Então, não é. Repensando percebi como pouco faz sentido um sentimento desses no mundo que eu quero, ou na construção do mundo que eu quero. A lei deve ser dura com o Daniel Dantas sim, não tenho dúvidas disso, mas ela não pode deixar de impedir ou lutar contra um sentimento desses, por que quem mais se aproveita dele não é o esfomeado da esquina, mas sim o bem-satisfeito do Fasano, srs. Frias, Marinho e Mesquita, que favorecem e protegem os srs. Setúbal, Ermínio de Moraes e, por que não, Dantas, que são sócios minoritários dos fundos ou consórcios transnacionais trilhardários sem nome. Esse sentimento não só faz vender o jornal, mas como desvia a noção do todo para a noção do particular, permite ao patrão reclamar da corrupção ao lado do empregado ao mesmo tempo que ele o manda sonegar algumas notinhas.
Esse desvio da atenção ao todo para a atenção ao particular é muito perigoso. Nos sentirmos felizes com a prisão do Daniel é, para além de bobo, infantil e meio cruel, uma enorme burrice porque depois de preso ele virará um ótimo exemplo de banqueiro corrupto, condenado pelos preocupados banqueiros bonzinhos, que sustentam os jornais-e-revistas-e-tvs-de circulação nacional que apontam-lhe o dedo e discutem se ele deve ou não ser submetido ao uso de algemas. Perde-se a noção que os bonzinhos são tão responsáveis pelo amigo do primeiro parágrafo ser preso e que ficar feliz e comemorar as algemas novas do Dani é esquecer que, além das algemas não serem uma coisa legal para se punir as pessoas, independente elas quem forem, os crimes que ele cometeu não são o cerne da questão social brasileira, da desigualdade, da miséria e da pobreza.

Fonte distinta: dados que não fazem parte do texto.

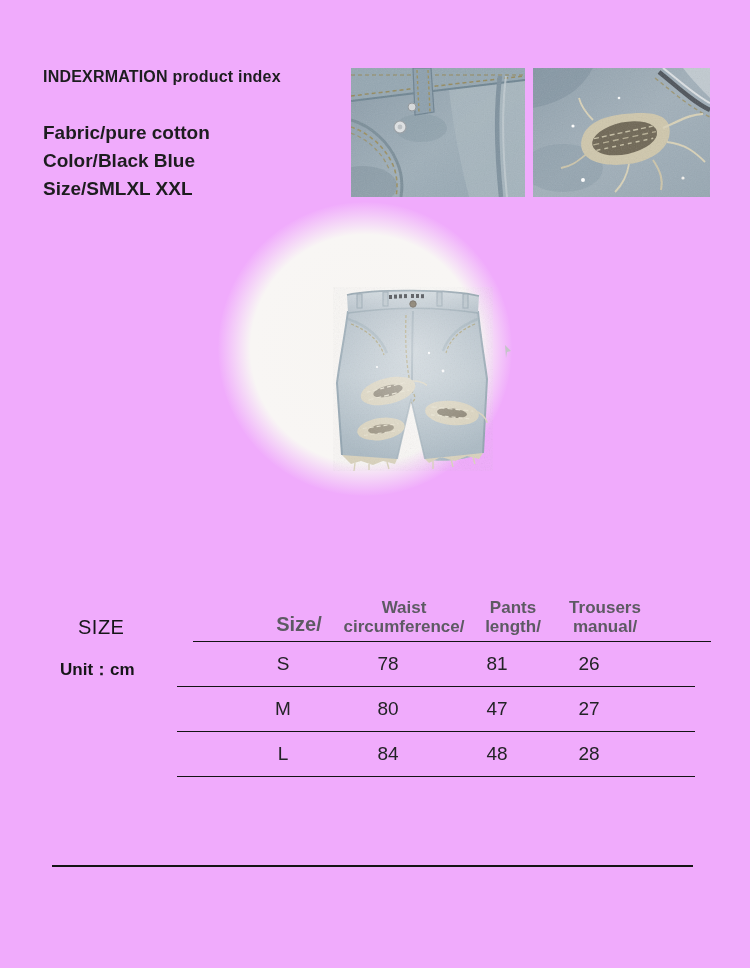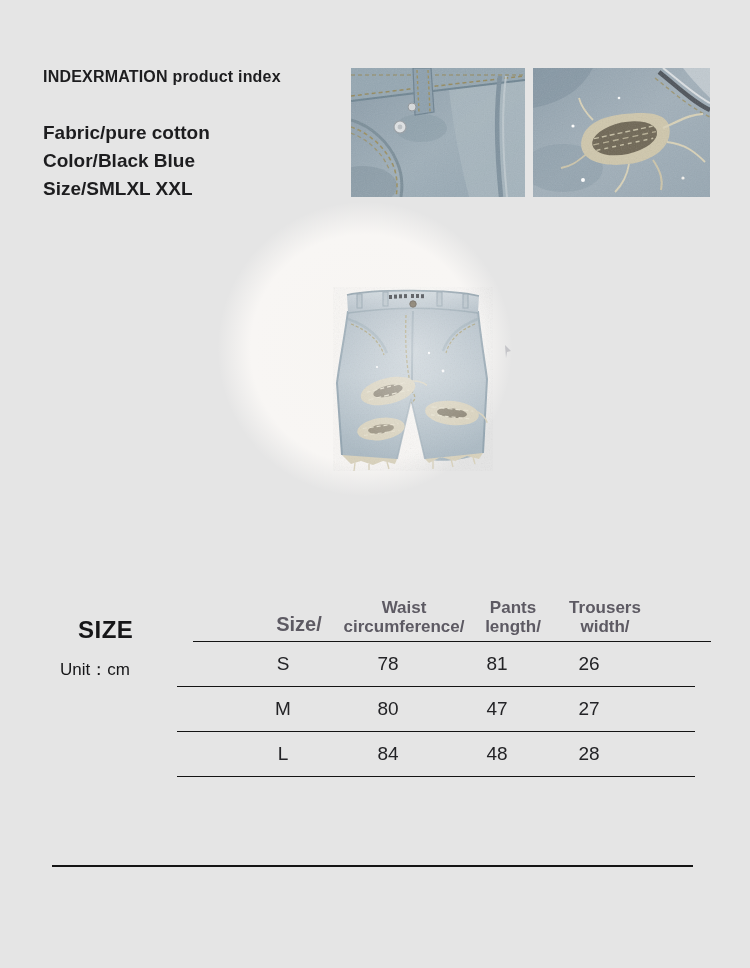"INDEXRMATION product index" .page { background: #e5e5e5 -> #f0abfc }
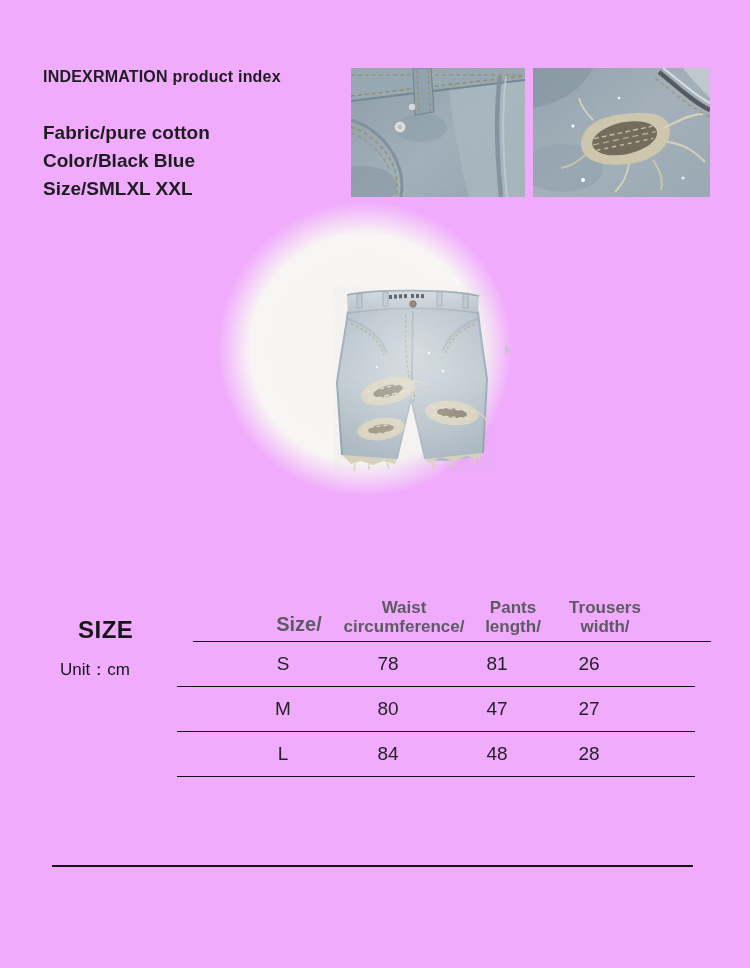"SIZE" .size-label { font-size: 24px -> 20px; font-weight: 700 -> 400 }
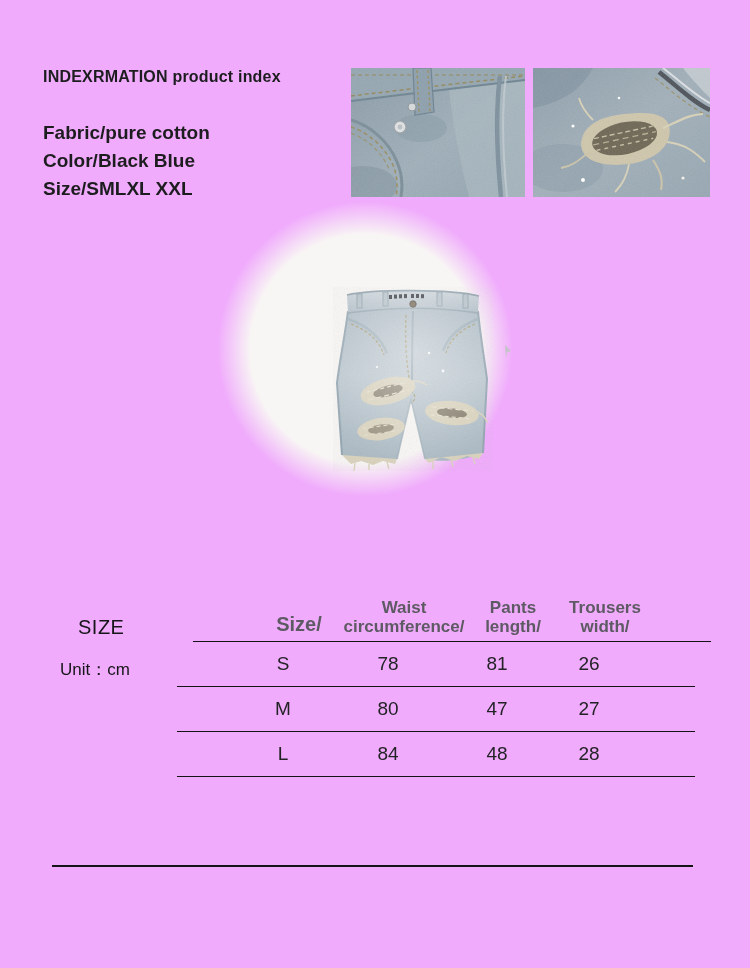"width/" span { text: width/ -> manual/ }
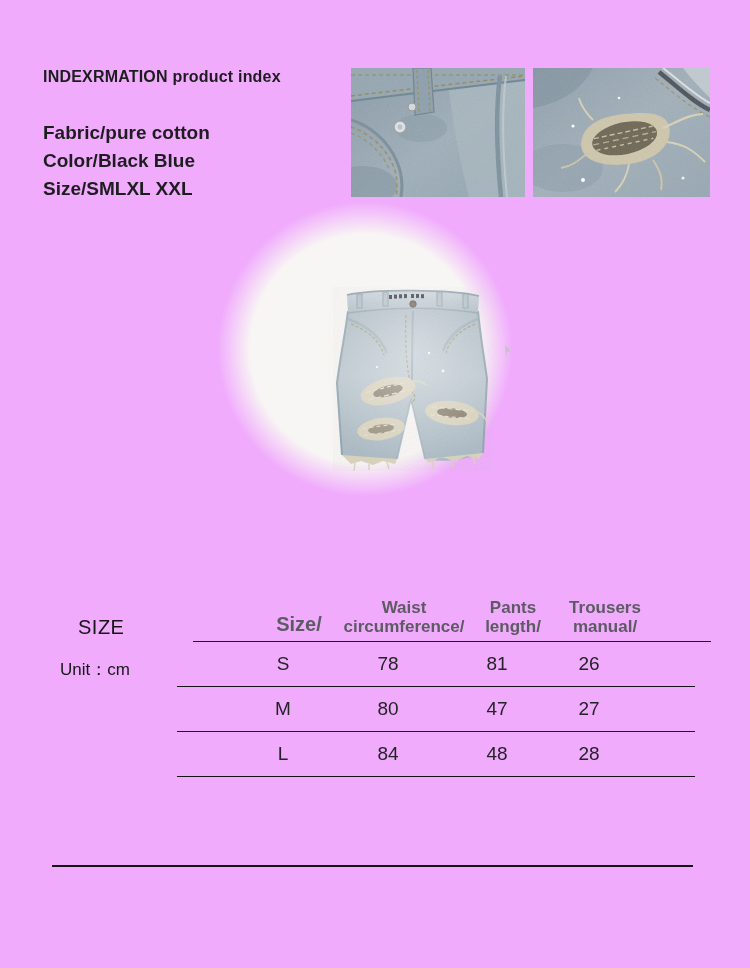"Unit：cm" .unit-label { font-weight: 400 -> 700 }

O que eu estou querendo dizer é que esse sentimento não tem ou não deve ter lugar quando pensamos o ideal e que as análises das situações, mesmo em mesas de bar, devem passar longe dele. Repetindo-o ou usando-o propagamos um senso comum manco que, além de anti-garantias, maqueará o verdadeiro problema, que existem Daniéis Dantas pelo Brasil que conseguem tudo o que ele consegue e não são presos e que ainda outros nem precisam fazer o que ele fez para explorar os trabalhadores que residem nos enormes bolsões de favelas nas periferias das grandes metrópoles.
O verdadeiro problema do Brasil, para ser percebido, passa por começarmos a falar mais do todo e menos do particular.